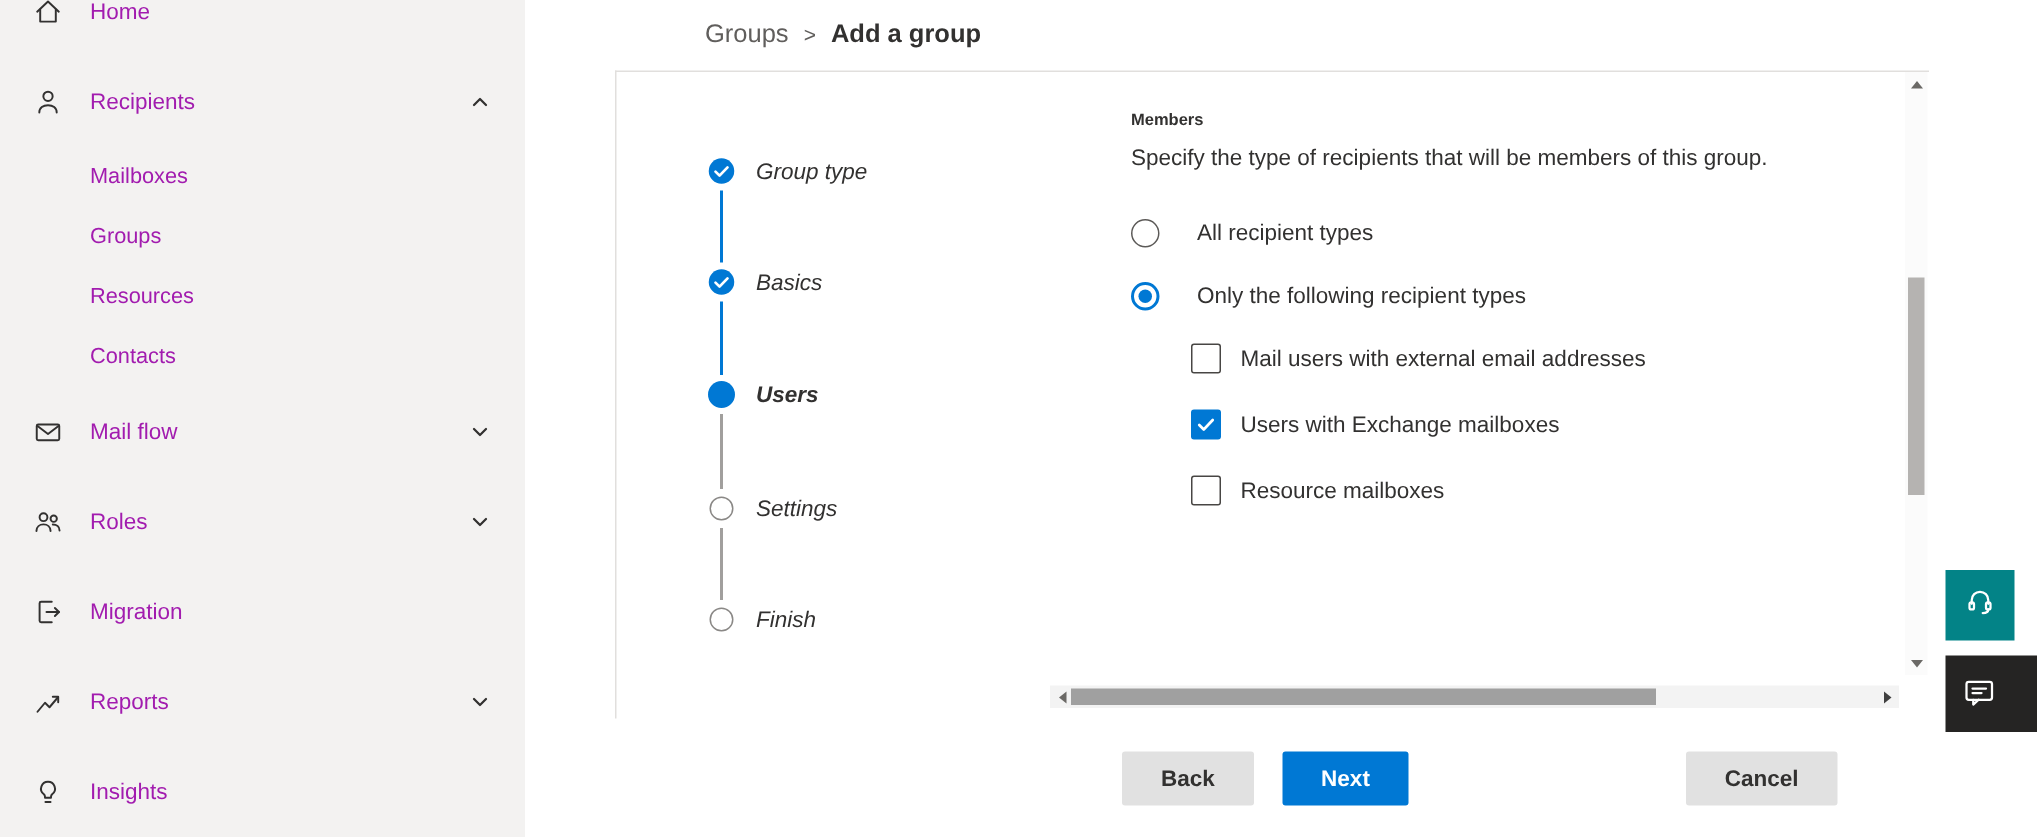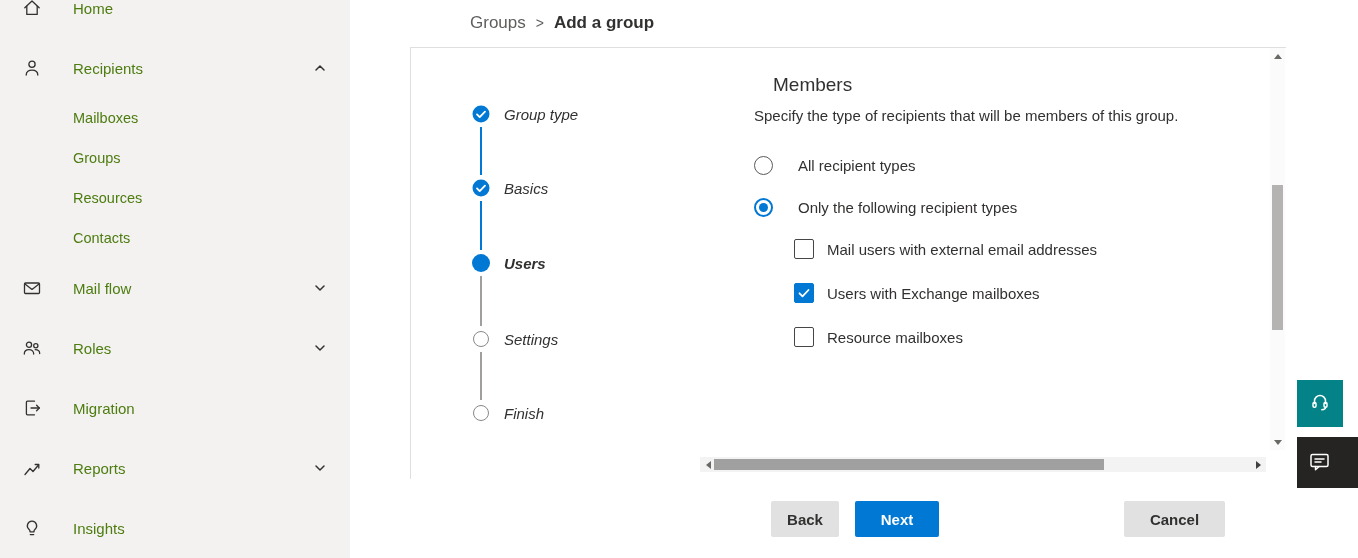--- a/index.html
+++ b/index.html
@@ -12,7 +12,7 @@
   .sidebar { position:absolute; left:0; top:0; width:350px; height:558px; background:#f3f2f1; }
   .nav-item { position:absolute; left:0; width:350px; height:40px; cursor:pointer; }
   .nav-item .ic { position:absolute; left:22px; top:10px; width:20px; height:20px; }
-  .nav-item .lbl { position:absolute; left:60px; top:50%; transform:translateY(-50%); font-size:15px; color:#4d7c0f; white-space:nowrap;margin-left:13px; }
+  .nav-item .lbl { position:absolute; left:60px; top:50%; transform:translateY(-50%); font-size:15px; color:#a21caf; white-space:nowrap; }
   .nav-item .chev { position:absolute; left:312px; top:12px; width:16px; height:16px; }
   .nav-child .lbl { font-size:14.5px; }
   svg.outline { stroke:#323130; fill:none; stroke-width:1.3; stroke-linecap:round; stroke-linejoin:round; }

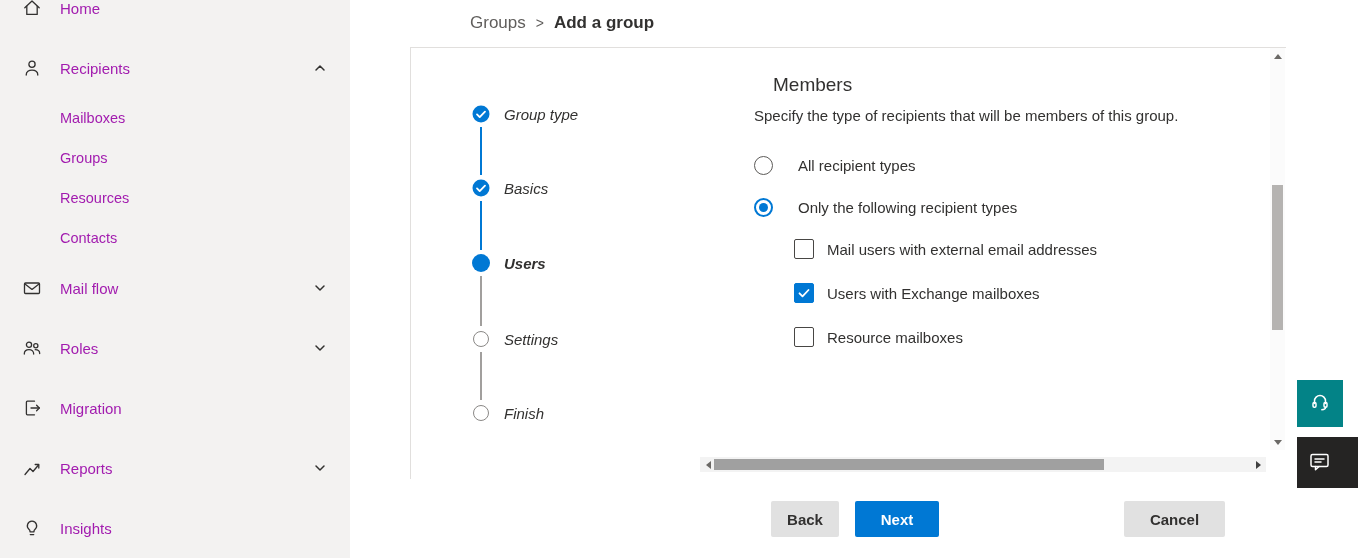--- a/index.html
+++ b/index.html
@@ -37,7 +37,7 @@
   
   .content-viewport { position:absolute; left:701px; top:48px; width:568px; height:402px; overflow:hidden; background:#fff; }
   .content-inner { position:absolute; left:53px; top:26px; width:490px; }
-  .members-title { font-size:19px; font-weight:normal; color:#323130; margin-bottom:8px;margin-left:19px; }
+  .members-title { font-size:11px; font-weight:bold; color:#323130; margin-bottom:8px; }
   .members-desc { font-size:15px; line-height:24px; width:455px; margin-bottom:22px; color:#323130; }
   .choice-row { display:flex; align-items:center; gap:25px; height:30px; margin-bottom:12px; font-size:15px; cursor:pointer; }
   .radio { width:19px; height:19px; flex:0 0 19px; border-radius:50%; border:1.5px solid #5c5a58; background:#fff; position:relative; }

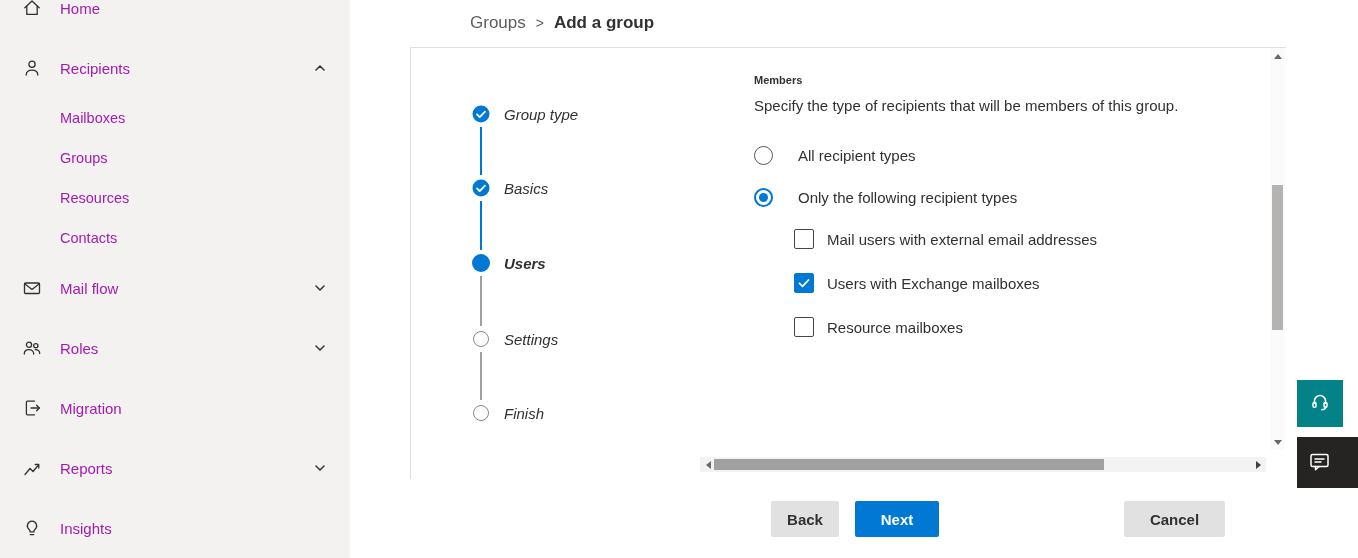--- a/index.html
+++ b/index.html
@@ -284,7 +284,7 @@
     </div>
 </div>
 
-<button class="btn btn-default" style="left:771px;width:68px">Back</button>
+<button class="btn btn-default" style="left:748px;width:88px">Back</button>
 <button class="btn btn-primary" style="left:855px;width:84px">Next</button>
 <button class="btn btn-default" style="left:1124px;width:101px">Cancel</button>
 

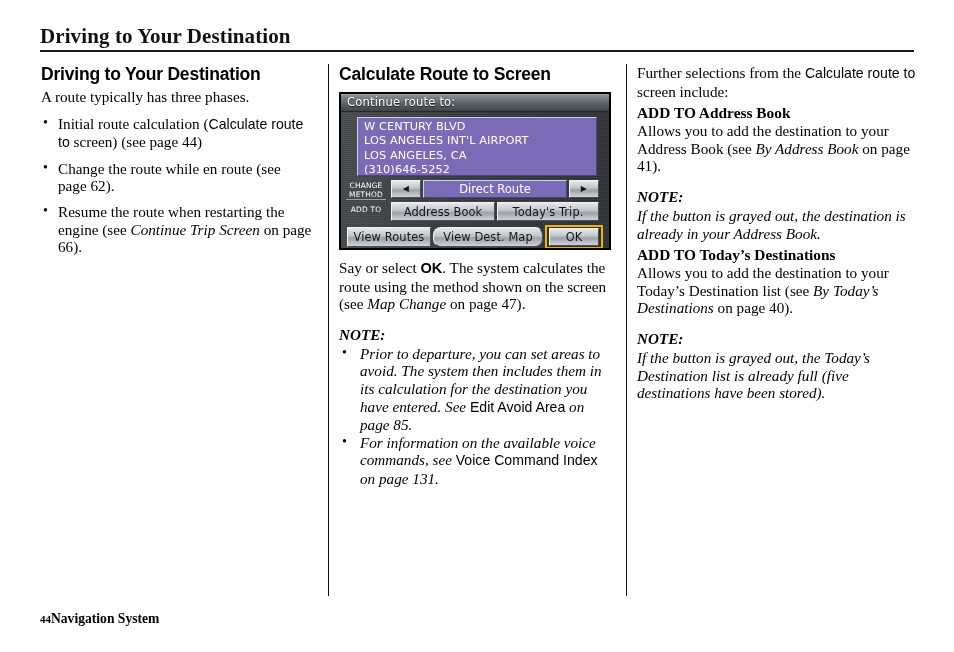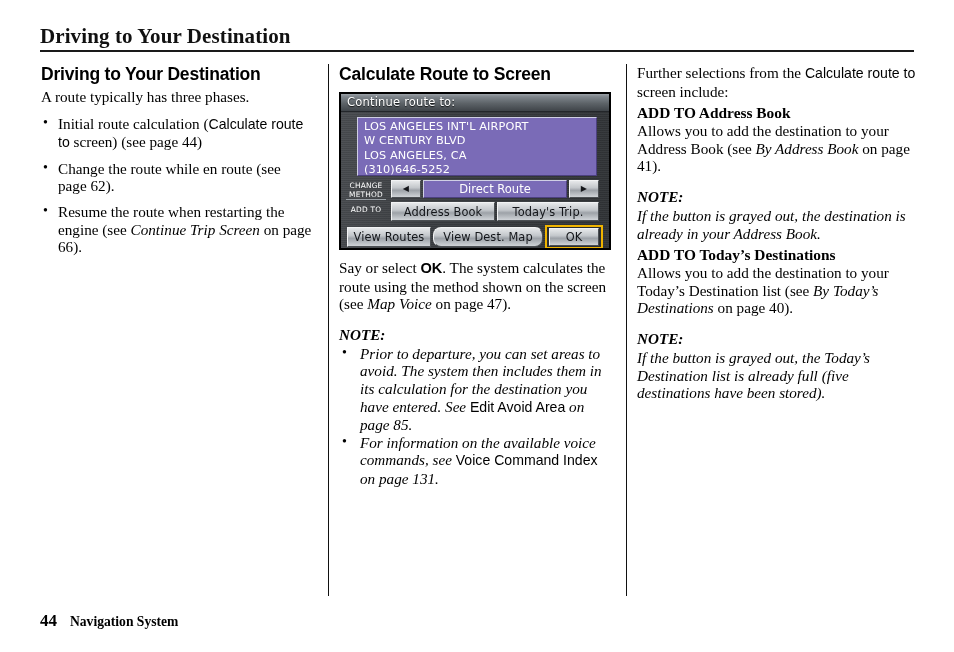--- a/index.html
+++ b/index.html
@@ -210,8 +210,8 @@
       <div class="nav-title">Continue route to:</div>
 
       <div class="addr-panel">
+        <div class="addr-line">W CENTURY BLVD</div>
         <div class="addr-line">LOS ANGELES INT'L AIRPORT</div>
-        <div class="addr-line">W CENTURY BLVD</div>
         <div class="addr-line">LOS ANGELES, CA</div>
         <div class="addr-line">(310)646-5252</div>
       </div>

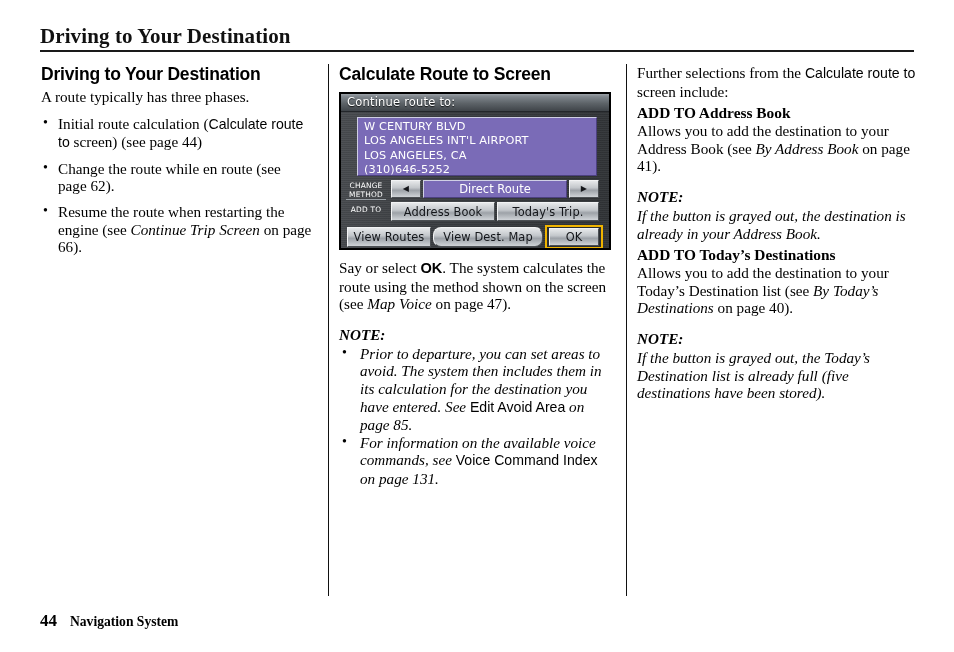--- a/index.html
+++ b/index.html
@@ -239,7 +239,7 @@
       </div>
     </div>
 
-    <p class="body"><span>Say or select </span><span class="bsans">OK</span><span>. The system calculates the route using the method shown on the screen (see </span><span class="ital">Map Voice</span><span> on page 47).</span></p>
+    <p class="body"><span>Say or select </span><span class="bsans">OK</span><span>. The system calculates the route using the method shown on the screen (see </span><span class="ital">Map Change</span><span> on page 47).</span></p>
 
     <div class="note-hd">NOTE:</div>
     <ul class="nl">

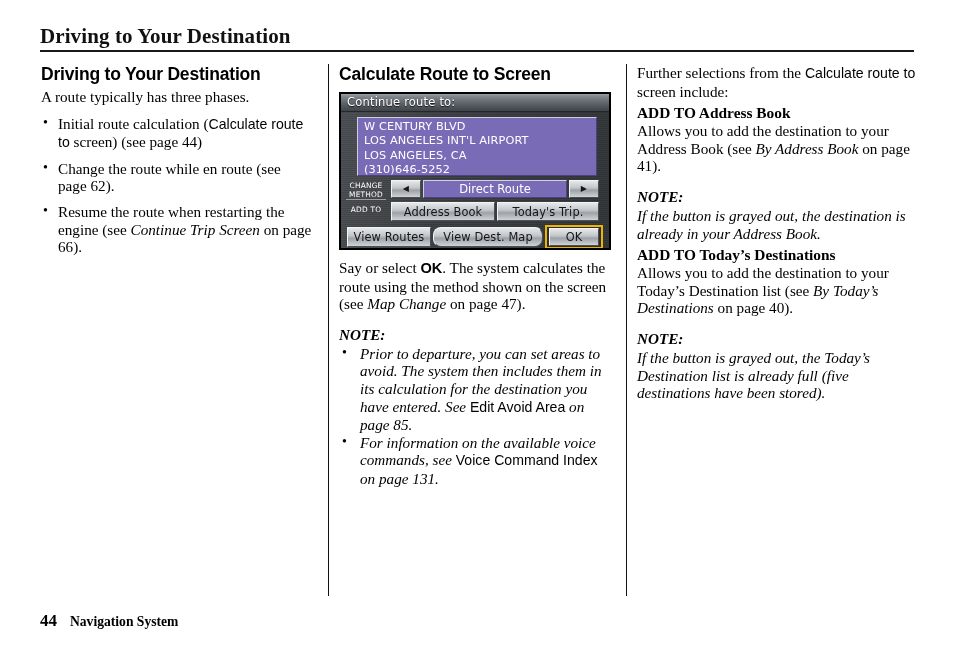--- a/index.html
+++ b/index.html
@@ -173,8 +173,8 @@
   
   .footer { position:absolute; left:40px; top:611px; display:flex; align-items:baseline; }
   .pg-num {
-    font-family:"Liberation Serif", serif; font-weight:bold; font-size:17px;
-    margin-right:13px;
+    font-family:"Liberation Serif", serif; font-weight:bold; font-size:11px;
+    margin-right:0;
   }
   .pg-lbl {
     font-family:"Liberation Serif", serif; font-weight:bold; font-size:13.6px;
= = = =
_WHAT YOU SHOULD DO_
Look through the listing above and copy each line with the word "nowrap" in it.

_RESPONSE BELOW_
-  .nav-item .lbl { position:absolute; left:60px; top:50%; transform:translateY(-50%); font-size:15px; color:#4d7c0f; white-space:nowrap;margin-left:13px; }
+  .nav-item .lbl { position:absolute; left:60px; top:50%; transform:translateY(-50%); font-size:15px; color:#a21caf; white-space:nowrap; }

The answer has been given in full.